▶ **Work request**: Output each entry below as it stands, leaving out every picture.

Top of Supplied information

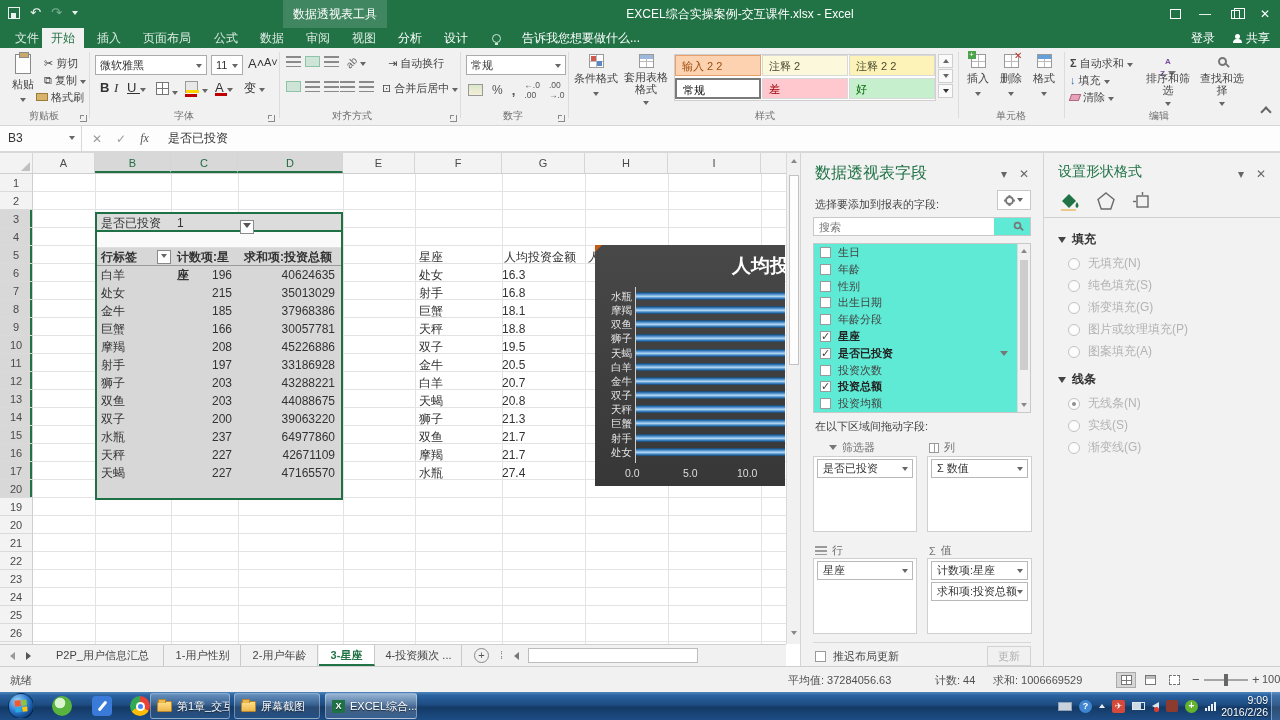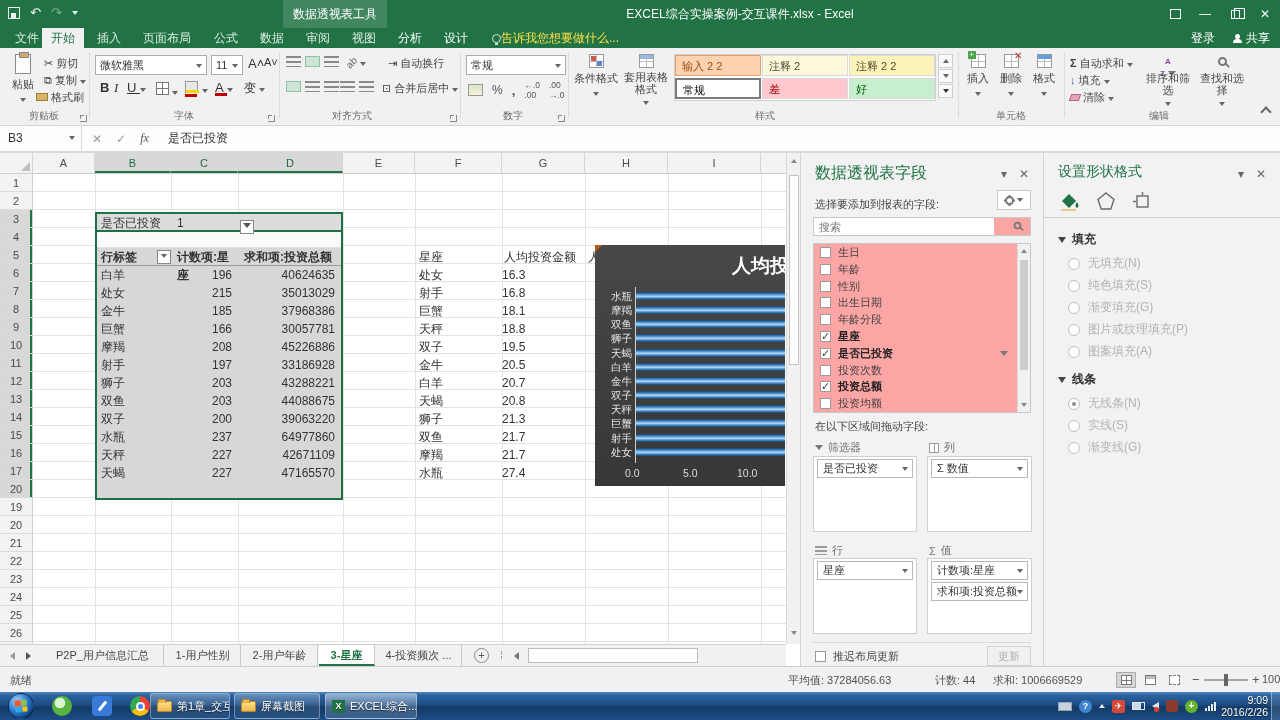--- a/index.html
+++ b/index.html
@@ -21,7 +21,7 @@
 .tabrow{position:absolute;left:0;top:28px;width:1280px;height:20px;background:#217346}
 .rtab{position:absolute;top:0;height:20px;line-height:20px;padding:0 9px;color:#dcebe2;font-size:12px;white-space:nowrap}
 .rtab.active{background:#f1f1f1;color:#217346}
-.tellme{position:absolute;left:352px;top:0;height:20px;line-height:20px;color:#fde047;font-size:12px;display:flex;align-items:center;gap:0}
+.tellme{position:absolute;left:352px;top:0;height:20px;line-height:20px;color:#ffffff;font-size:12px;display:flex;align-items:center;gap:21px}
 .bulb{width:9px;height:9px;border:1.5px solid #cfe3d8;border-radius:50%;position:relative}
 .bulb::after{content:"";position:absolute;left:2px;top:8px;width:3px;height:2px;background:#cfe3d8}
 .acct{position:absolute;right:10px;top:0;height:20px;line-height:20px;display:flex;gap:18px;color:#fff;font-size:12px;align-items:center}

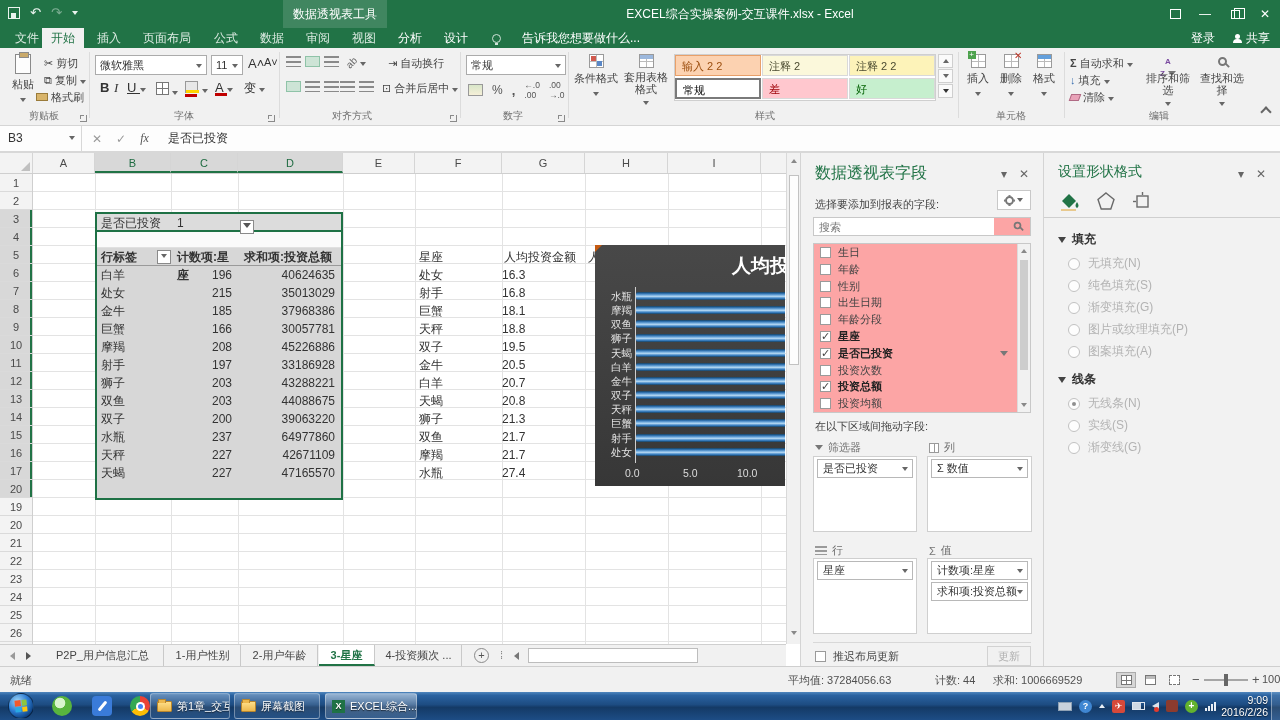--- a/index.html
+++ b/index.html
@@ -112,7 +112,7 @@
 .pane{position:absolute;top:153px;height:513px;background:#f2f2f2;border-left:1px solid #d4d4d4;font-size:11px;color:#444}
 .ptitle{position:absolute;left:14px;top:10px;font-size:16px;color:#217346}
 .pclose{position:absolute;top:14px;color:#666;font-size:12px}
-.listbox{position:absolute;left:12px;right:12px;background:#fca5a5;border:1px solid #c8c8c8}
+.listbox{position:absolute;left:12px;right:12px;background:#5eead4;border:1px solid #c8c8c8}
 .fitem{height:16.8px;line-height:16.8px;padding-left:6px;position:relative;white-space:nowrap}
 .fitem.on{font-weight:bold;color:#222}
 .cb{display:inline-block;width:11px;height:11px;border:1px solid #9a9a9a;background:#fff;vertical-align:-2px;margin-right:7px;position:relative}

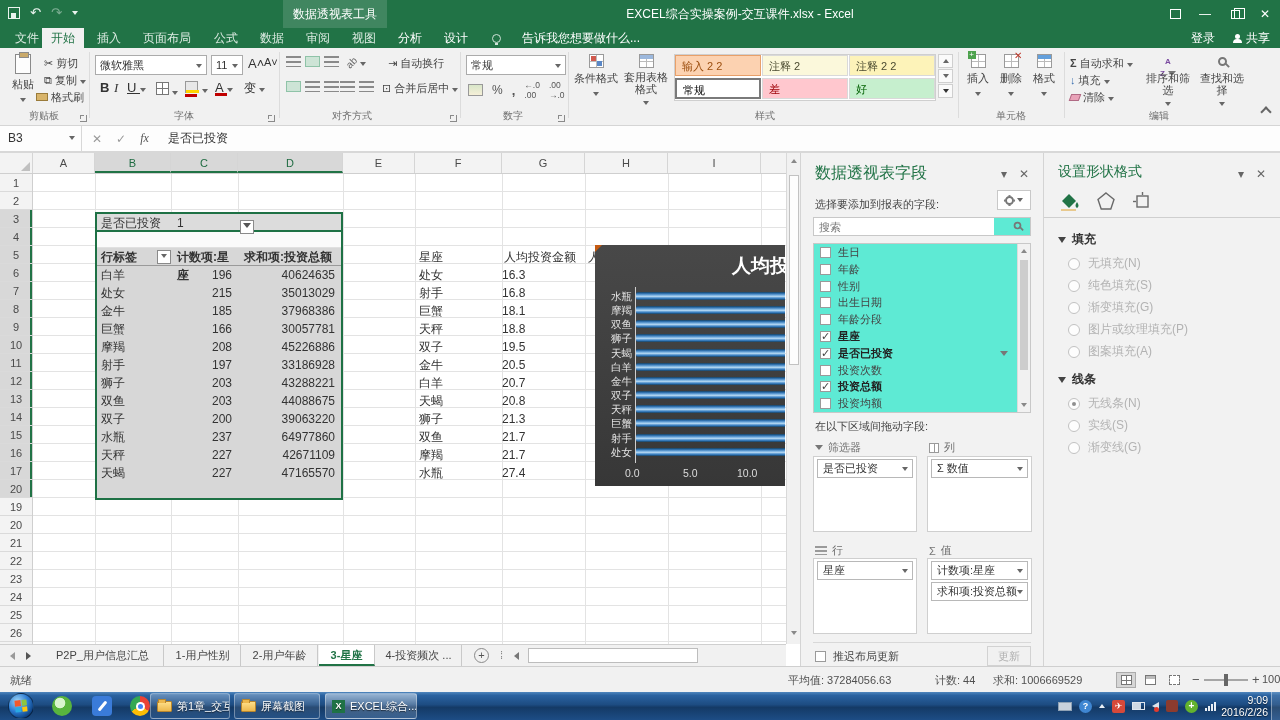--- a/index.html
+++ b/index.html
@@ -653,7 +653,7 @@
     </div>
     <div style="position:absolute;left:14px;top:266px">在以下区域间拖动字段:</div>
 
-    <div class="ahdr" style="left:14px;top:287px">
+    <div class="ahdr" style="left:28px;top:287px">
         <span class="funnel"></span>
         <span>筛选器</span>
       </div>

Bottom of Supplied information

▶ **Answer**:
--- a/index.html
+++ b/index.html
@@ -21,7 +21,7 @@
 .tabrow{position:absolute;left:0;top:28px;width:1280px;height:20px;background:#217346}
 .rtab{position:absolute;top:0;height:20px;line-height:20px;padding:0 9px;color:#dcebe2;font-size:12px;white-space:nowrap}
 .rtab.active{background:#f1f1f1;color:#217346}
-.tellme{position:absolute;left:352px;top:0;height:20px;line-height:20px;color:#fde047;font-size:12px;display:flex;align-items:center;gap:0}
+.tellme{position:absolute;left:352px;top:0;height:20px;line-height:20px;color:#ffffff;font-size:12px;display:flex;align-items:center;gap:21px}
 .bulb{width:9px;height:9px;border:1.5px solid #cfe3d8;border-radius:50%;position:relative}
 .bulb::after{content:"";position:absolute;left:2px;top:8px;width:3px;height:2px;background:#cfe3d8}
 .acct{position:absolute;right:10px;top:0;height:20px;line-height:20px;display:flex;gap:18px;color:#fff;font-size:12px;align-items:center}

--- a/index.html
+++ b/index.html
@@ -112,7 +112,7 @@
 .pane{position:absolute;top:153px;height:513px;background:#f2f2f2;border-left:1px solid #d4d4d4;font-size:11px;color:#444}
 .ptitle{position:absolute;left:14px;top:10px;font-size:16px;color:#217346}
 .pclose{position:absolute;top:14px;color:#666;font-size:12px}
-.listbox{position:absolute;left:12px;right:12px;background:#fca5a5;border:1px solid #c8c8c8}
+.listbox{position:absolute;left:12px;right:12px;background:#5eead4;border:1px solid #c8c8c8}
 .fitem{height:16.8px;line-height:16.8px;padding-left:6px;position:relative;white-space:nowrap}
 .fitem.on{font-weight:bold;color:#222}
 .cb{display:inline-block;width:11px;height:11px;border:1px solid #9a9a9a;background:#fff;vertical-align:-2px;margin-right:7px;position:relative}

--- a/index.html
+++ b/index.html
@@ -653,7 +653,7 @@
     </div>
     <div style="position:absolute;left:14px;top:266px">在以下区域间拖动字段:</div>
 
-    <div class="ahdr" style="left:14px;top:287px">
+    <div class="ahdr" style="left:28px;top:287px">
         <span class="funnel"></span>
         <span>筛选器</span>
       </div>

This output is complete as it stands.